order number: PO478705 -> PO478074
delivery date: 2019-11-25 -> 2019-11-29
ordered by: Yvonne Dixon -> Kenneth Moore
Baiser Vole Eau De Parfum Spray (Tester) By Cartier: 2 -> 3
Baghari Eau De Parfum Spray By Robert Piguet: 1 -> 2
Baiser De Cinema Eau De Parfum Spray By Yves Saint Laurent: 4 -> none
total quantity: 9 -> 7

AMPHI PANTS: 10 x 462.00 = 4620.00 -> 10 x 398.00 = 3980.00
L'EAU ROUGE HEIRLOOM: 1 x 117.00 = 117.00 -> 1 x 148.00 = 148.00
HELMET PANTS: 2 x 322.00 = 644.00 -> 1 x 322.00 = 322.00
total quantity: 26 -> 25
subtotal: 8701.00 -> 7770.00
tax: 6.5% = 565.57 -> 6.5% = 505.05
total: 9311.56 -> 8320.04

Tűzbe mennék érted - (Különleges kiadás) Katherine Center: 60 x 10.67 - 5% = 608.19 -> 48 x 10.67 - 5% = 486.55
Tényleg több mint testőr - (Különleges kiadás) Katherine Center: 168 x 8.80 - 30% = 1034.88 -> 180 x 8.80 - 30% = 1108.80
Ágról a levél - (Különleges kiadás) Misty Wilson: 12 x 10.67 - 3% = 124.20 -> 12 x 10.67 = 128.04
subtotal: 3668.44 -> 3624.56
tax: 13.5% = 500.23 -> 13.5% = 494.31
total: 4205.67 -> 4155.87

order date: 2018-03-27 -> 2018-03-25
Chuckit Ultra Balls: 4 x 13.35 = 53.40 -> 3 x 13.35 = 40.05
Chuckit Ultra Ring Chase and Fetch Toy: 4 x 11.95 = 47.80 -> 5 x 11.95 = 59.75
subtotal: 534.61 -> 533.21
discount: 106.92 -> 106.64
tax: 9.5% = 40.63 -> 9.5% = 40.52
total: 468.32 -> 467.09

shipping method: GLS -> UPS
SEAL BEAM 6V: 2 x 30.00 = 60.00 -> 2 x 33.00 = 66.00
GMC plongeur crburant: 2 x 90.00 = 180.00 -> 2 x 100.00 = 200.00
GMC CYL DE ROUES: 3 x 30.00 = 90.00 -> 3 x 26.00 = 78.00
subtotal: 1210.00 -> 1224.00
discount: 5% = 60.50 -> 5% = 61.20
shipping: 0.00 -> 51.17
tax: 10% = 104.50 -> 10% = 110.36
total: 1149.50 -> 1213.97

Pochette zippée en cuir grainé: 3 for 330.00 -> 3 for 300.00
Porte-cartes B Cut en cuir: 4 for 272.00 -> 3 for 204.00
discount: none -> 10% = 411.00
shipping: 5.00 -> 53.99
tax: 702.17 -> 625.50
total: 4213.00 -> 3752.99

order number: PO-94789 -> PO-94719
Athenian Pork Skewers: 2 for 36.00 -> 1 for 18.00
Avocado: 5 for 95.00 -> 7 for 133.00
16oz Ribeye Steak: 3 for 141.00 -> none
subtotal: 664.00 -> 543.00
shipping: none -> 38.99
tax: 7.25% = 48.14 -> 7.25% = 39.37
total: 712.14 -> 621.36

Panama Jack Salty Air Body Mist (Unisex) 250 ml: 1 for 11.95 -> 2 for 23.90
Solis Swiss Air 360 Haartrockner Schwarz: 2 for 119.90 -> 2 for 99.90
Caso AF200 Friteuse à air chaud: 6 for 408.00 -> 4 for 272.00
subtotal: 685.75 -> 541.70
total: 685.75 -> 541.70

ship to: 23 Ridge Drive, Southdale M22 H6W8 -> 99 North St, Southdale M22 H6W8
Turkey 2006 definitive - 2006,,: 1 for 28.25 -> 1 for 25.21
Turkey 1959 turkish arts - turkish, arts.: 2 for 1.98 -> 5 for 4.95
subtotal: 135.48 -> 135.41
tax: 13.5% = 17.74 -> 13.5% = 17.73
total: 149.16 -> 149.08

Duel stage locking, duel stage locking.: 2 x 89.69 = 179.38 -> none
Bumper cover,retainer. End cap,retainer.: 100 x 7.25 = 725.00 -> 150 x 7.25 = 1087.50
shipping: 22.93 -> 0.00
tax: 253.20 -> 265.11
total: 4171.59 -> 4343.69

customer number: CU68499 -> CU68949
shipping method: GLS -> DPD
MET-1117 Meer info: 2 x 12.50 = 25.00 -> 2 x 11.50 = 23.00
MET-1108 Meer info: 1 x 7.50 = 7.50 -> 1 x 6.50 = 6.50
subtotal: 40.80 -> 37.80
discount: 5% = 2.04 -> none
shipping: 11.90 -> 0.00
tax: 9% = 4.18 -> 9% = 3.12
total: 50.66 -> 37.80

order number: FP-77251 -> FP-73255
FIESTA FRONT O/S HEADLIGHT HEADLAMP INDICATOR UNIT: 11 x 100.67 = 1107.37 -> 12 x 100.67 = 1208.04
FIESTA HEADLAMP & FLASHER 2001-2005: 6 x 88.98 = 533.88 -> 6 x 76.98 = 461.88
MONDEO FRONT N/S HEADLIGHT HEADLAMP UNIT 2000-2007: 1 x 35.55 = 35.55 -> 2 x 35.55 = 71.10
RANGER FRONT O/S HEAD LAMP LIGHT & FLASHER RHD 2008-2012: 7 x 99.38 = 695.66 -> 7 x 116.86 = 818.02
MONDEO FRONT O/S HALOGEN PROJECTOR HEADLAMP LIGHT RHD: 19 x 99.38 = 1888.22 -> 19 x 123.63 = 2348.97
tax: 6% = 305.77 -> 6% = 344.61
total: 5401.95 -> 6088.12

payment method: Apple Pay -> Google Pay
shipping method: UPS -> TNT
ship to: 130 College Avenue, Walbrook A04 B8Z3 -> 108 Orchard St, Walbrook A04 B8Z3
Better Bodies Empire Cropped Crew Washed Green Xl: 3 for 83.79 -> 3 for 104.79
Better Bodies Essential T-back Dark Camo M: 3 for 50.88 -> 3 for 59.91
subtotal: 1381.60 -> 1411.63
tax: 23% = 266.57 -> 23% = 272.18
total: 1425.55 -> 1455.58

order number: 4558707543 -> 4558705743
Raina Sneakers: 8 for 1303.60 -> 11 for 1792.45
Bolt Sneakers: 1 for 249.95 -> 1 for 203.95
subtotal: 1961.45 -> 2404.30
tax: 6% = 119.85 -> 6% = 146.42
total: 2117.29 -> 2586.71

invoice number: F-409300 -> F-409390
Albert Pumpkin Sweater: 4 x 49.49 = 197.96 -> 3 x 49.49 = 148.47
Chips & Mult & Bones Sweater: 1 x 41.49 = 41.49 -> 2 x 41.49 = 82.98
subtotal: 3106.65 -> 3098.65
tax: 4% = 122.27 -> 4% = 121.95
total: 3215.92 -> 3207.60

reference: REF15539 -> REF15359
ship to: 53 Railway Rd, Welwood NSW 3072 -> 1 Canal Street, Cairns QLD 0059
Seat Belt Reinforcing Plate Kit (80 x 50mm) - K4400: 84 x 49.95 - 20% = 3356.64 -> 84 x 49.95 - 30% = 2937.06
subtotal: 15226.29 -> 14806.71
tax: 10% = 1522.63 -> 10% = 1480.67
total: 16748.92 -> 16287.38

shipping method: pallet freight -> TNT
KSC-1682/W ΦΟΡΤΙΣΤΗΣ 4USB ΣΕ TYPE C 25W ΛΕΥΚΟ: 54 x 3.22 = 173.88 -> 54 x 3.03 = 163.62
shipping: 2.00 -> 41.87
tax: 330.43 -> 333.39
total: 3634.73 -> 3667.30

_EXERCISE PROMPT_
Looking over the records, find each line with the word "Chuckit" and copy it.

_OUTPUT_
Chuckit Ultra Balls: 4 x 13.35 = 53.40 -> 3 x 13.35 = 40.05
Chuckit Ultra Ring Chase and Fetch Toy: 4 x 11.95 = 47.80 -> 5 x 11.95 = 59.75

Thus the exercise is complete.